Yönümü ona doğru çevirirken, direksiyona takıldı gözlerim. Kocaman teneke yığınını, şu plastikten daireyi sağa sola çevirerek idare etmek! Tanrıcılık oynamak güzel şeydi. İyi de dolmuş evreninin tanrısı neredeydi? Ve bu küçük dünyanın sakinleri… Sanki koskoca dünyada yaşlı kadın ve benden başkası yoktu. Göz göze geldiğimizde araya reklâm almış da yarıda kesilmiş film misali repliğini tekrarladı.
“Urospunun dölü! Ye. Biz sana yeme mi diyoz? Ama ne diye atıyon muzun kabuğunu yere! Alan var, alamayan var. Hadi sübyanın bir yeri şişer diye düşünmüyon. Hamileyi kıçına sallamıyon. Hiç mi o koca kafan almıyo biri basar da düşer diye…” Sustu. Tek kelime etmedim. Yüzüme bakıyor. Bir yandan da nereye oturacağına karar vermeye çalışıyor. Poşetler hala elinde. Son hız konuşmaya devam… Oturdum yerime.
“Ben de koştum adamın yanına. Ellerim dizlerimi döverken saydım, sövdüm. İki damla da yaş döktüm. Yanıma itin biri yaklaştı. Neyin oluyo bu adam senin de bu kadar dertlendin demez mi? Ulan pezevenk illa adamın koynuna mı girmek gerek, başı kanlı biri için yürek kabartmak için. Bitmişsiz biz. İnsanlık ölmüş.” Oturdu. Nihayet sustu derken… “Ambulans geldi. Adamı alıp gittiler. Ölür o ölür. Boku bokuna ölür. Muza bastı da öldü diye gülerler ardından…”
Pencereden dışarıya baktım. İşaret parmağımla camı tıklattım “filtre sistemini gözden geçirmelisin” diye söylendim. Cam da tık yok. Tuhaftır gözlerim suçluyu arıyor. Ortada ne muz ne de kabuğu… Bel oyuntumdaki sert dirsek teması ile kendime geliyorum.
“Ben çocukken…”
“Ne zaman kalktın da yanıma sokuldun be kadın?” haline geçmiş kaşlarımın altına saklanmış gözlerimle süzüyorum onu.
“Neden öyle bakıyosun kızım? Elbet ben de çocuktum.”
Kahkahası dalga dalga yayılıyor dolmuşun içinde. Birden hortlak görmüş gibi sustu. Gözlerini tam karşıda duran binaya dikti. Hayal dolu bir andı bu. Gözünün önünden geçenler her neyse baş edememek, acı ve ıstırap doluydu. Yüzü daha bir buruştu, sanki ağzı ekşidi.
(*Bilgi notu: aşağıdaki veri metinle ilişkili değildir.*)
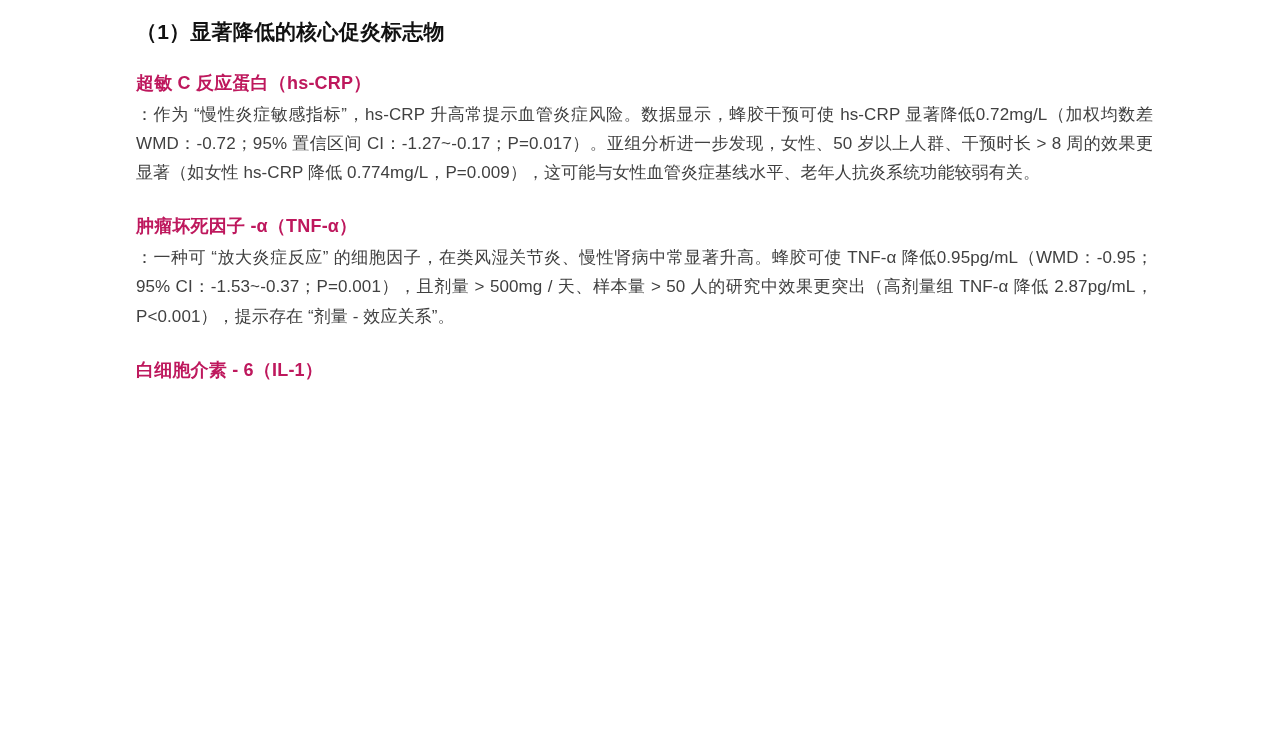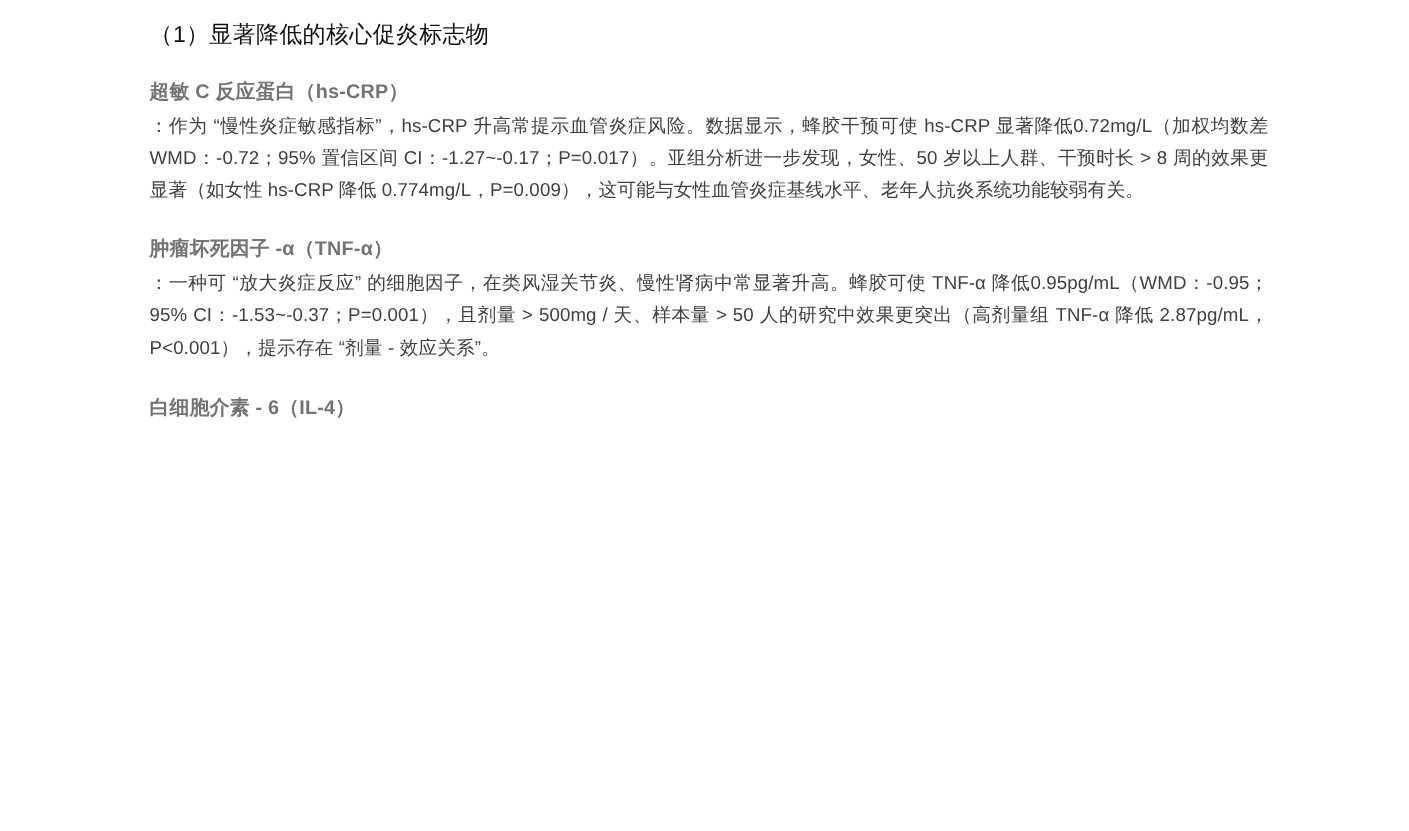"（1）显著降低的核心促炎标志物" .section-title { font-weight: normal -> bold }
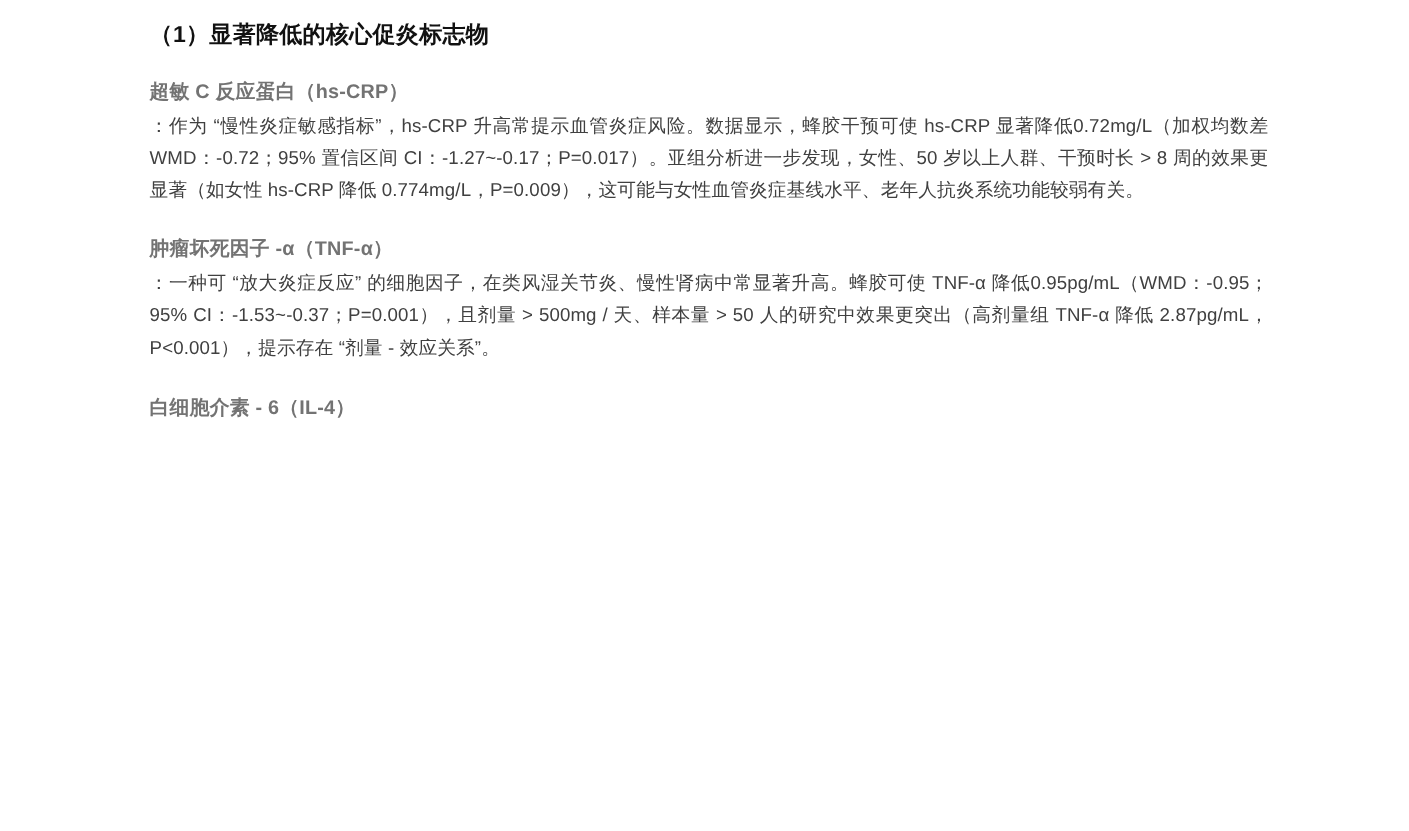"超敏 C 反应蛋白（hs-CRP）" .block-heading { color: #737373 -> #be185d }
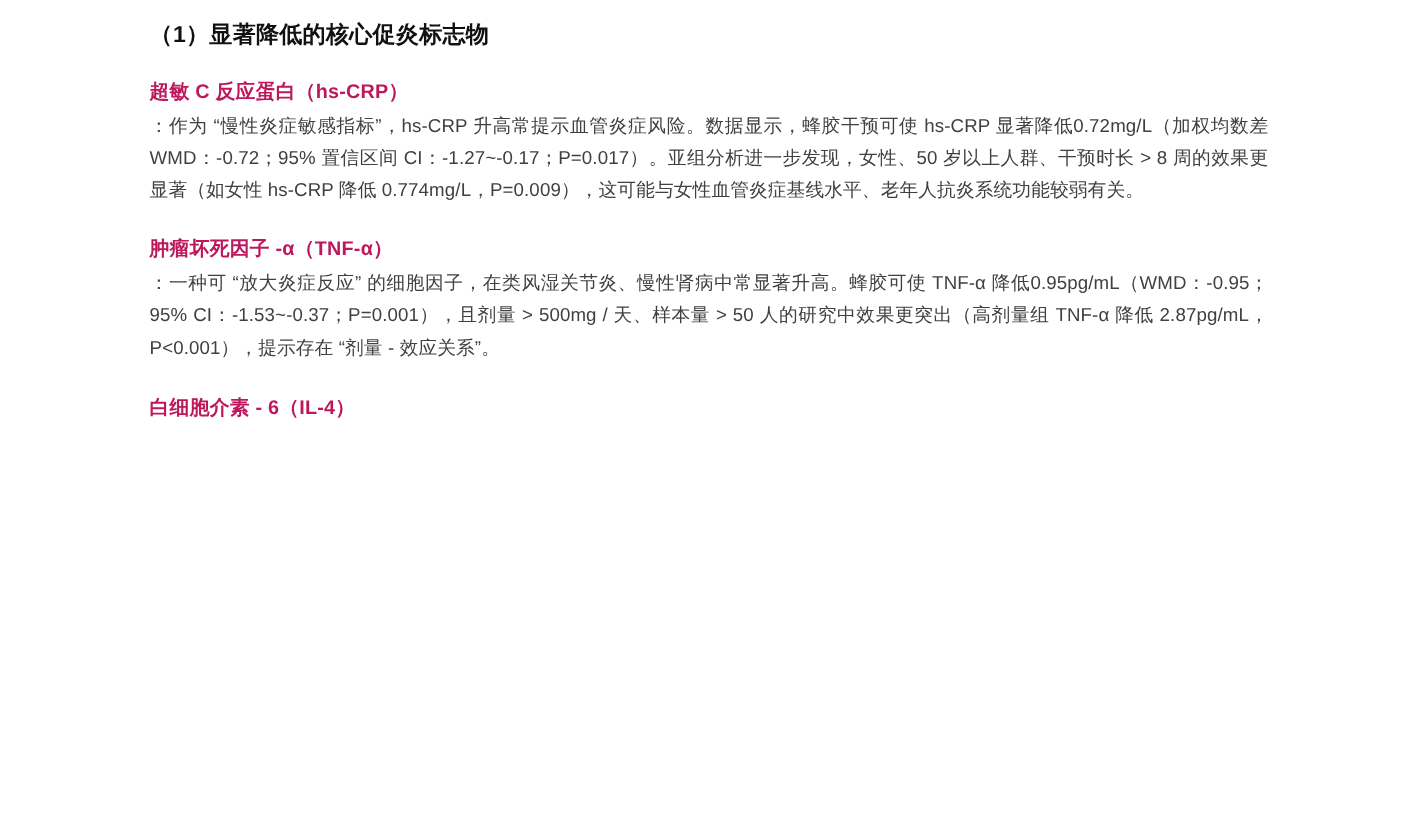"白细胞介素 - 6（IL-4）" h2.block-heading { text: IL-4 -> IL-1 }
Konuşmaya başladı…
“Adamın biri şu gördüğün yüksek binadan atladı. Ahanda en tepesinden.”
Bakışlarımı önce çatıya diktim sonra kaldırıma kaydırdım. Yerde muz kabuğunu gördüm o vakit.
“Ama ona bir şey olmadı. Burnu bile kanamadı namussuzun. Üstüne düştüğü zavallıcık öldü.”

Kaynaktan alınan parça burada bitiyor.